Web document revisions:
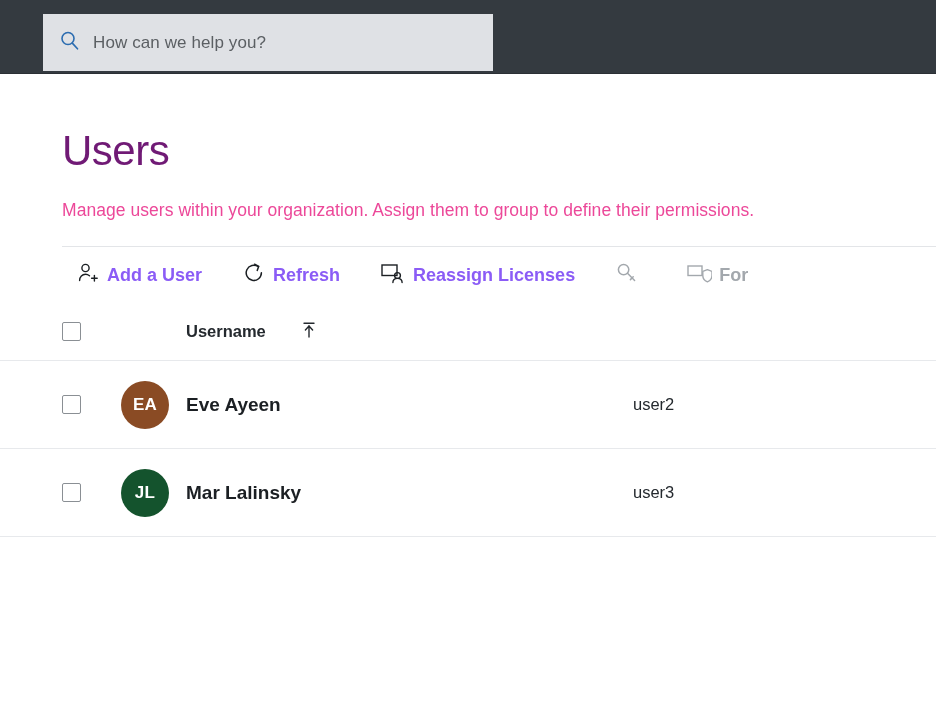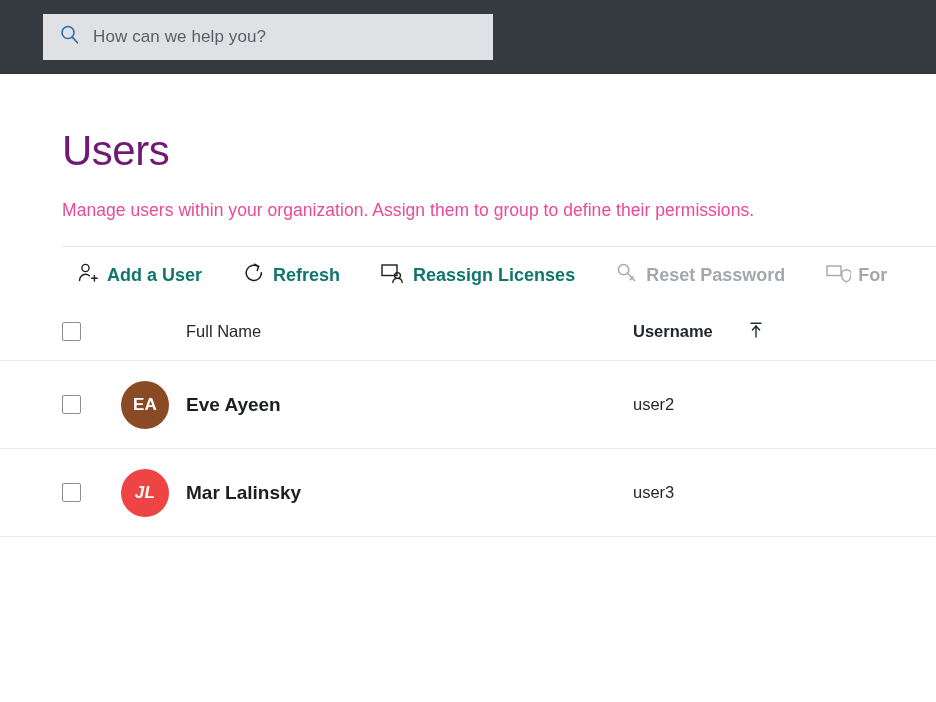--- a/index.html
+++ b/index.html
@@ -23,7 +23,7 @@
     left: 43px;
     top: 14px;
     width: 450px;
-    height: 46px;
+    height: 57px;
     background: #dfe1e5;
     display: flex;
     align-items: center;

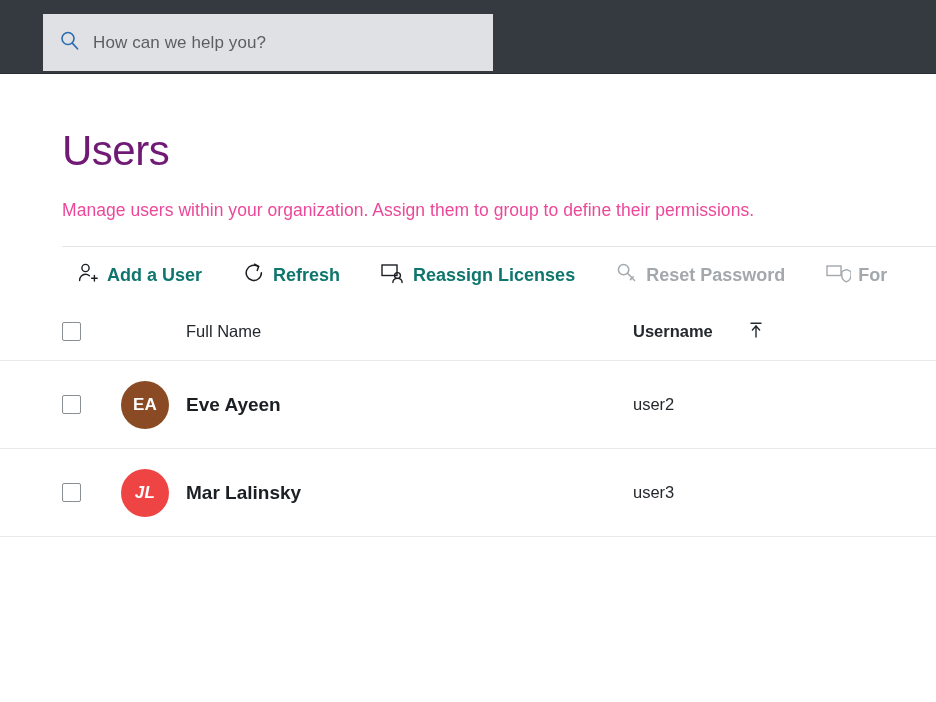--- a/index.html
+++ b/index.html
@@ -77,7 +77,7 @@
     margin-right: 40px;
     font-size: 18px;
     font-weight: bold;
-    color: #0f766e;
+    color: #8b5cf6;
     cursor: pointer;
   }
   .tb-item.disabled { color: #a3a8ad; cursor: default; }

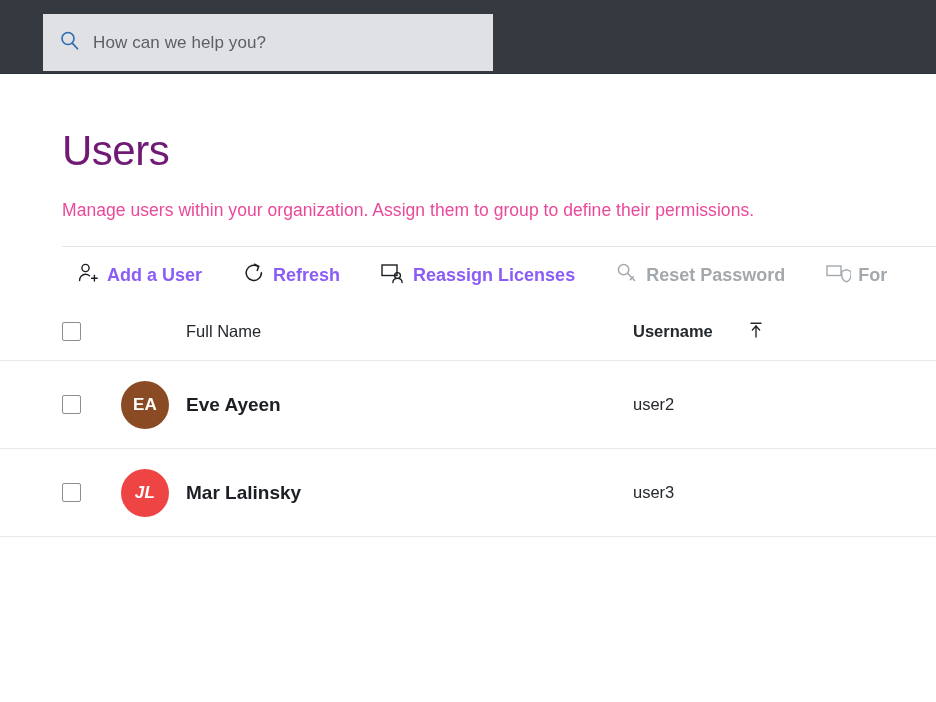--- a/index.html
+++ b/index.html
@@ -207,7 +207,6 @@
           <line x1="15.4" y1="18.6" x2="18.2" y2="15.8" stroke="#a3a8ad" stroke-width="1.5" stroke-linecap="round"></line>
         </svg>
       </span>
-      <span>Reset Password</span>
     </div>
 
     <div class="tb-item disabled">

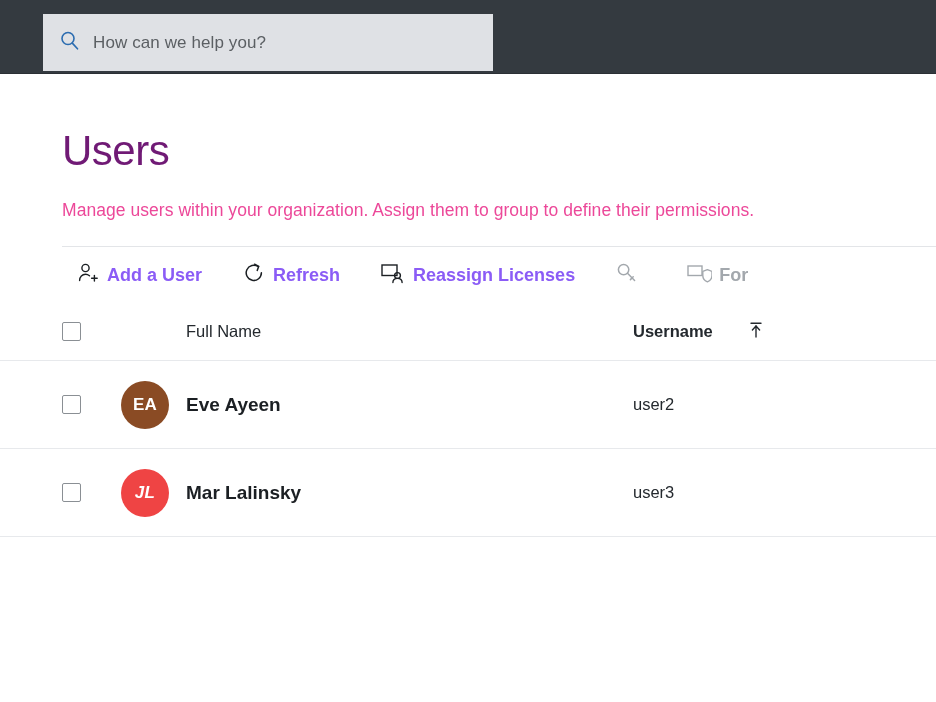--- a/index.html
+++ b/index.html
@@ -228,9 +228,6 @@
         <div class="checkbox"></div>
       </div>
       <div class="cell-avatar"></div>
-      <div class="cell-name">
-        <span class="th">Full Name</span>
-      </div>
       <div class="cell-user">
         <span class="th sorted">
           <span>Username</span>

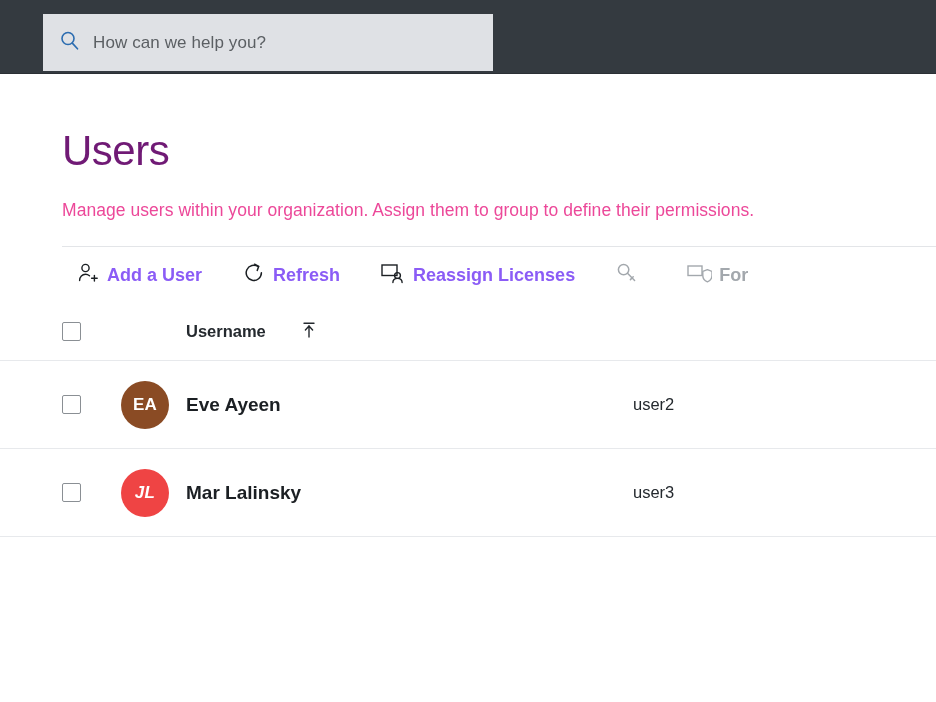--- a/index.html
+++ b/index.html
@@ -260,7 +260,7 @@
             <div class="checkbox"></div>
           </div>
           <div class="cell-avatar">
-            <div class="avatar" style="background: #ef4444; font-style: italic;">JL</div>
+            <div class="avatar" style="background: #14532d;">JL</div>
           </div>
           <div class="cell-name"><span class="name-text">Mar Lalinsky</span></div>
           <div class="cell-user">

WORK REQUIRED: Please set the records down again exactly as written. The pictures should not be included.

RESPONSE FOR THIS EXERCISE:
--- a/index.html
+++ b/index.html
@@ -23,7 +23,7 @@
     left: 43px;
     top: 14px;
     width: 450px;
-    height: 46px;
+    height: 57px;
     background: #dfe1e5;
     display: flex;
     align-items: center;

--- a/index.html
+++ b/index.html
@@ -77,7 +77,7 @@
     margin-right: 40px;
     font-size: 18px;
     font-weight: bold;
-    color: #0f766e;
+    color: #8b5cf6;
     cursor: pointer;
   }
   .tb-item.disabled { color: #a3a8ad; cursor: default; }

--- a/index.html
+++ b/index.html
@@ -207,7 +207,6 @@
           <line x1="15.4" y1="18.6" x2="18.2" y2="15.8" stroke="#a3a8ad" stroke-width="1.5" stroke-linecap="round"></line>
         </svg>
       </span>
-      <span>Reset Password</span>
     </div>
 
     <div class="tb-item disabled">

--- a/index.html
+++ b/index.html
@@ -228,9 +228,6 @@
         <div class="checkbox"></div>
       </div>
       <div class="cell-avatar"></div>
-      <div class="cell-name">
-        <span class="th">Full Name</span>
-      </div>
       <div class="cell-user">
         <span class="th sorted">
           <span>Username</span>

--- a/index.html
+++ b/index.html
@@ -260,7 +260,7 @@
             <div class="checkbox"></div>
           </div>
           <div class="cell-avatar">
-            <div class="avatar" style="background: #ef4444; font-style: italic;">JL</div>
+            <div class="avatar" style="background: #14532d;">JL</div>
           </div>
           <div class="cell-name"><span class="name-text">Mar Lalinsky</span></div>
           <div class="cell-user">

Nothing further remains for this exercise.